• **Problem to work on**
What do the lines from the top of the data through the line with "ASUS WT425, Wireless Mouse Blue (90XB0280-BMU040): 25" say? Quote them exactly and include both ends.

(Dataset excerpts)
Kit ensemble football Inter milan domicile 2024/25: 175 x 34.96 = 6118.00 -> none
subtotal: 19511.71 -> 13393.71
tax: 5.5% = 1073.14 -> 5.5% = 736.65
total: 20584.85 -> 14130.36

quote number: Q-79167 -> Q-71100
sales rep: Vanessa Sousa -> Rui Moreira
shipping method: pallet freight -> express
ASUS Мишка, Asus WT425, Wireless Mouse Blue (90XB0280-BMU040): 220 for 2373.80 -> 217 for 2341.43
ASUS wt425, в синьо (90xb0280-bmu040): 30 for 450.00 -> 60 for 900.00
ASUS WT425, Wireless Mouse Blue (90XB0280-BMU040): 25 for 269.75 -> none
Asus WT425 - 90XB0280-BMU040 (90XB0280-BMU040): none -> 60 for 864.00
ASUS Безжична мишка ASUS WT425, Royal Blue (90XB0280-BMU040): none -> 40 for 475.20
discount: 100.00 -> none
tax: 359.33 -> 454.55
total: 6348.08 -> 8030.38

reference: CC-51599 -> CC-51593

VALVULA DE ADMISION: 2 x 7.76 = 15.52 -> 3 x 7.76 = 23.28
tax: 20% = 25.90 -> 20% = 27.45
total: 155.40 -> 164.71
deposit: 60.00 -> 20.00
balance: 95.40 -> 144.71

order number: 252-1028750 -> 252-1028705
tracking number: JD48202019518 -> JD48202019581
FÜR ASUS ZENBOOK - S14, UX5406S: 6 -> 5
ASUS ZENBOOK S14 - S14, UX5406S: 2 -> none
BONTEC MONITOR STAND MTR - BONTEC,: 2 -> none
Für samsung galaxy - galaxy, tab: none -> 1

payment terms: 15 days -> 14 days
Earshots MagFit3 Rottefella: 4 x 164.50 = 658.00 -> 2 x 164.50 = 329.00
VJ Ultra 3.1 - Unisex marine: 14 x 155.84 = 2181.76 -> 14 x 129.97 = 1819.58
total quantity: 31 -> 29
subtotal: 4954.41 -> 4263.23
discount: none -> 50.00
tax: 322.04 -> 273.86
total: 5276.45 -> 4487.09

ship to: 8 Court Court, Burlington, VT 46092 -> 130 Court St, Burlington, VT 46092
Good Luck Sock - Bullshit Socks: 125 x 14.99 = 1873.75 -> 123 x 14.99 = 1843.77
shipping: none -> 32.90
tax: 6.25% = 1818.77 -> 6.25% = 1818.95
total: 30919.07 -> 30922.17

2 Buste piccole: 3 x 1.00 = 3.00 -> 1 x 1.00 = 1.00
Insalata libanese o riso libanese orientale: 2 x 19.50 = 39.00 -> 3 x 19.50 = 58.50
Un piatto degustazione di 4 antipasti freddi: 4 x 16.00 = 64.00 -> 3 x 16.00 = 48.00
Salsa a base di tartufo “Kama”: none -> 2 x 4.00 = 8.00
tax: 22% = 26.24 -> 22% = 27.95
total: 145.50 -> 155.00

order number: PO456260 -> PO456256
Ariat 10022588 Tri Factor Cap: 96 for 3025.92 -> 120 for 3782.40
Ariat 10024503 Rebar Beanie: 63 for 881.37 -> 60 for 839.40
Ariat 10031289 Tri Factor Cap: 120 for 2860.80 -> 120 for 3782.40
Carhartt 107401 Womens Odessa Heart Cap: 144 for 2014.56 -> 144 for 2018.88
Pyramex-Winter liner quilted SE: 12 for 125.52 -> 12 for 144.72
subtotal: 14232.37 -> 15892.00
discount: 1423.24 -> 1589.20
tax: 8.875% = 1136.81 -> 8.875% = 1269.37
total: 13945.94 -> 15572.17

• **Your solution**
Kit ensemble football Inter milan domicile 2024/25: 175 x 34.96 = 6118.00 -> none
subtotal: 19511.71 -> 13393.71
tax: 5.5% = 1073.14 -> 5.5% = 736.65
total: 20584.85 -> 14130.36

quote number: Q-79167 -> Q-71100
sales rep: Vanessa Sousa -> Rui Moreira
shipping method: pallet freight -> express
ASUS Мишка, Asus WT425, Wireless Mouse Blue (90XB0280-BMU040): 220 for 2373.80 -> 217 for 2341.43
ASUS wt425, в синьо (90xb0280-bmu040): 30 for 450.00 -> 60 for 900.00
ASUS WT425, Wireless Mouse Blue (90XB0280-BMU040): 25 for 269.75 -> none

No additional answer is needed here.